FileWhat it measuresWhen to run
summary.exsHeadline table: every op × {medium, large}, geometric-mean speedup. The bench you'd cite.Quick "is FastDecimal still ahead?" check after a change
arithmetic.exsPer-op times vs decimal and Compat shim at 3 value sizes (full benchee output)Detailed view of add/sub/mult/div/etc with deviation
division.exsdiv / div_int / div_rem / rem × sizes × precisions (5, 10, 28, 50)Verifying division performance, picking a precision
rounding.exsround/3 with all 7 modes × 5 input shapesComparing rounding-mode overhead
sqrt.exssqrt/2 at precisions 5 / 10 / 28 / 50 / 100 / 200Tuning sqrt-precision for your use case
conversion.exsto_string (all formats) + to_integer + to_float + cast from various input typesFormat-conversion path tuning
special_values.exsNaN/Inf op overhead vs finite arithmetic; predicate costConfirming the is_integer guard isn't hurting the fast path
batch.exssum/1 / product/1 over 10/100/1k/10k elements: pure Elixir vs decimal reduceVerifying batch wins
realistic.exs5 fintech-style workloads: invoice total, tax+discount, FX conversion, aggregate stats, CSV ingestionThe "would this actually help my app?" answer
parse.exsTwo parse strategies (char-walk vs split+binary_to_integer) across 9 inputsChose the public parse/1 impl
representation.exs%FastDecimal{} struct vs raw {coef, exp} tuple vs raw integersQuantifying the struct wrapper cost
profile.exsTime + bytes allocated + reductions per op (richer than benchee alone)Investigating why an op is fast or slow
disasm.exsDumps BEAM bytecode for hot-path functions; counts put_map_assoc vs put_map_exact module-wideInspecting what BEAMAsm actually JITs from

Run individual ones with mix run bench/<name>.exs. Pipe to tee if you want a record.

Methodology

The headline mix bench (= bench/summary.exs) uses a custom harness in bench/support.exs:

  • 7 independent samples per scenario per implementation. Each sample runs in a fresh process (resetting BEAM state — register cache, ETS access patterns, scheduler binding) and includes 1,000 warmup iterations to let the JIT specialize the call site before measurement starts.
  • 200,000 iterations per sample, timed with :erlang.monotonic_time(:nanosecond) (true nanosecond resolution; :timer.tc is microsecond).
  • A forced :erlang.garbage_collect() before each sample to start from a clean heap.
  • Process priority set :high to bias the macOS scheduler toward performance cores when the system isn't loaded.
  • We report median (p25–p75 IQR) per scenario. The IQR is the trustworthy headline number — it survives outliers from GC pauses, scheduler steals, and core swaps.
  • A row is marked stable when even FastDecimal's p75 vs Decimal's p25 (the pessimistic IQR-edge ratio) clears 2×.
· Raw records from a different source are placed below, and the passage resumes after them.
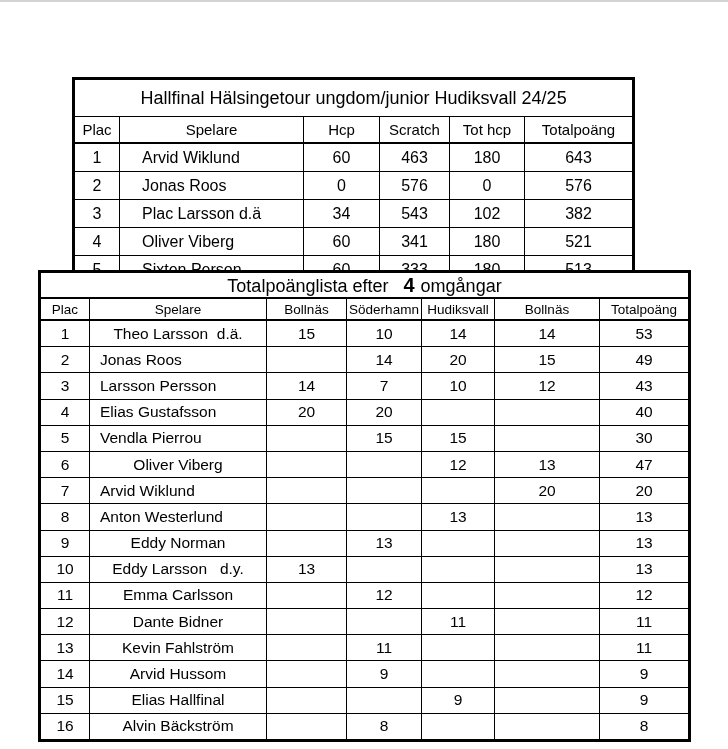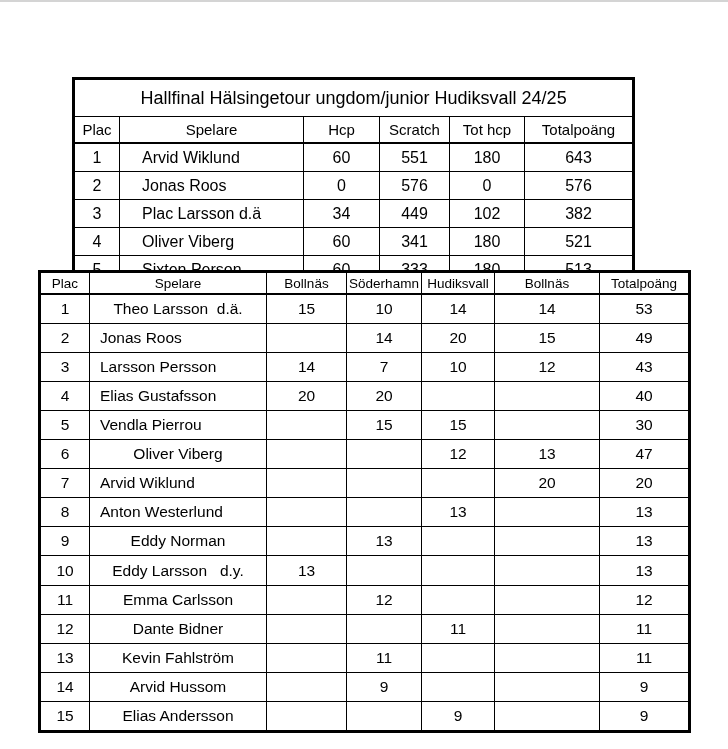--- a/index.html
+++ b/index.html
@@ -93,7 +93,7 @@
           <td>1</td>
           <td class="name">Arvid Wiklund</td>
           <td>60</td>
-          <td>551</td>
+          <td>463</td>
           <td>180</td>
           <td>643</td>
         </tr>

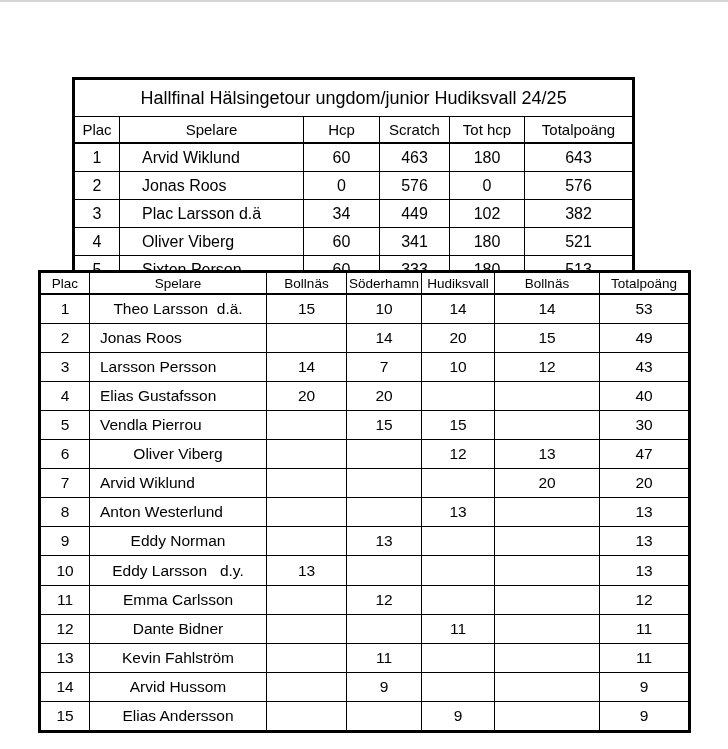--- a/index.html
+++ b/index.html
@@ -109,7 +109,7 @@
           <td>3</td>
           <td class="name">Plac Larsson d.ä</td>
           <td>34</td>
-          <td>449</td>
+          <td>543</td>
           <td>102</td>
           <td>382</td>
         </tr>

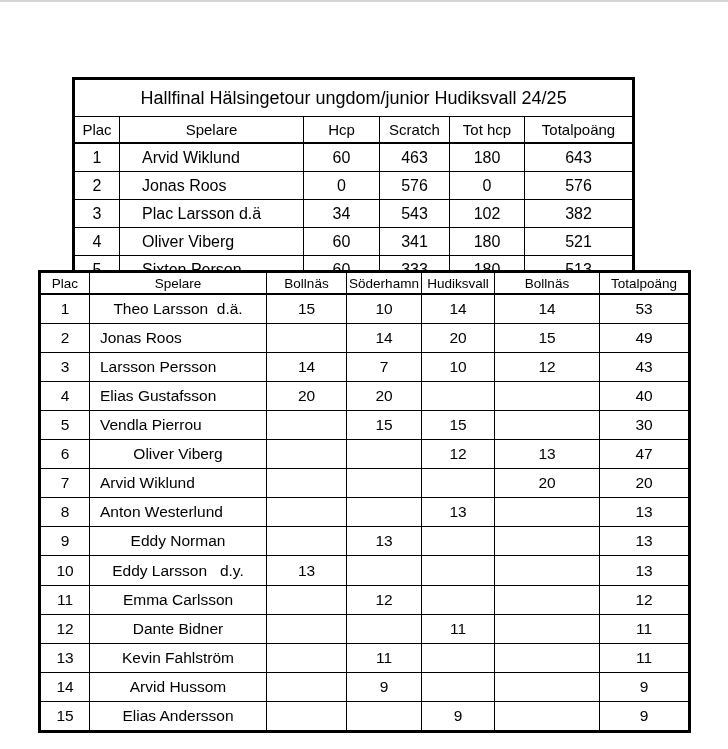--- a/index.html
+++ b/index.html
@@ -143,6 +143,9 @@
         <col style="width:90px">
     </colgroup>
     <thead>
+      <tr class="title-row">
+        <th colspan="7"><span>Totalpoänglista efter</span><span class="rounds">4</span><span>omgångar</span></th>
+      </tr>
       <tr class="header-row" id="t2-head">
           <th>Plac</th>
           <th>Spelare</th>

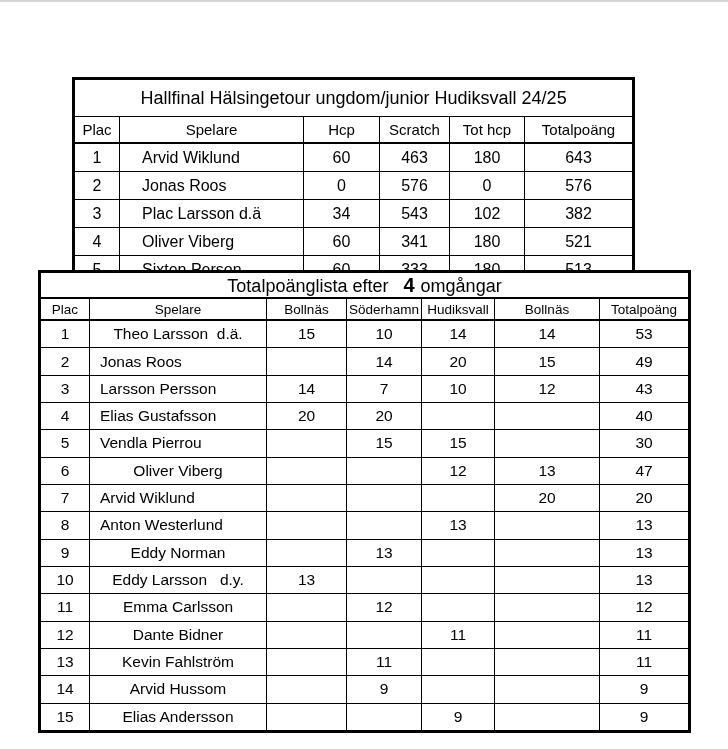--- a/index.html
+++ b/index.html
@@ -285,7 +285,7 @@
         </tr>
         <tr>
           <td>15</td>
-          <td class="name-center">Elias Andersson</td>
+          <td class="name-center">Elias Hallfinal</td>
           <td></td>
           <td></td>
           <td>9</td>

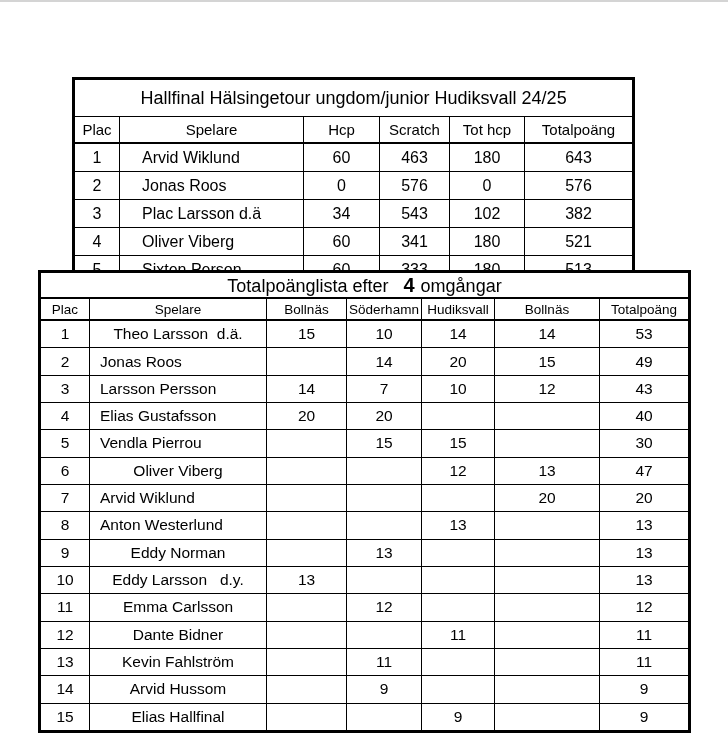--- a/index.html
+++ b/index.html
@@ -292,6 +292,15 @@
           <td></td>
           <td>9</td>
         </tr>
+        <tr>
+          <td>16</td>
+          <td class="name-center">Alvin Bäckström</td>
+          <td></td>
+          <td>8</td>
+          <td></td>
+          <td></td>
+          <td>8</td>
+        </tr>
       </tbody>
   </table>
What we report vs what we don't

  • Speedup column shows three numbers: median (pessimistic_ratio – optimistic_ratio). The middle number is what you'd see most days; the outer numbers bound what you might see on a noisy/quiet run.
  • No mean reported. Means on sub-µs ops are dominated by 99th-percentile outliers from GC; medians are robust.
  • profile.exs shows allocation estimates approximated from heap_size_delta + (gc_count × heap_size_before_gc). This is a heuristic, not a precise measurement. Use it as a relative signal between implementations, not an absolute byte count. The "fastdec uses less garbage" claim holds across implementations but the exact byte numbers should be taken with a grain of salt.

Reproducibility check

Across multiple consecutive runs on macOS arm64 / OTP 26 / BEAMAsm JIT, the geometric-mean speedup has landed in the range 9.67× – 10.01×. Each scenario's specific median value drifts 5–10% per run because of macOS scheduler noise and GC interactions; the ratios are stable. The headline number is best read as "approximately 10×, varies by ±3% across runs."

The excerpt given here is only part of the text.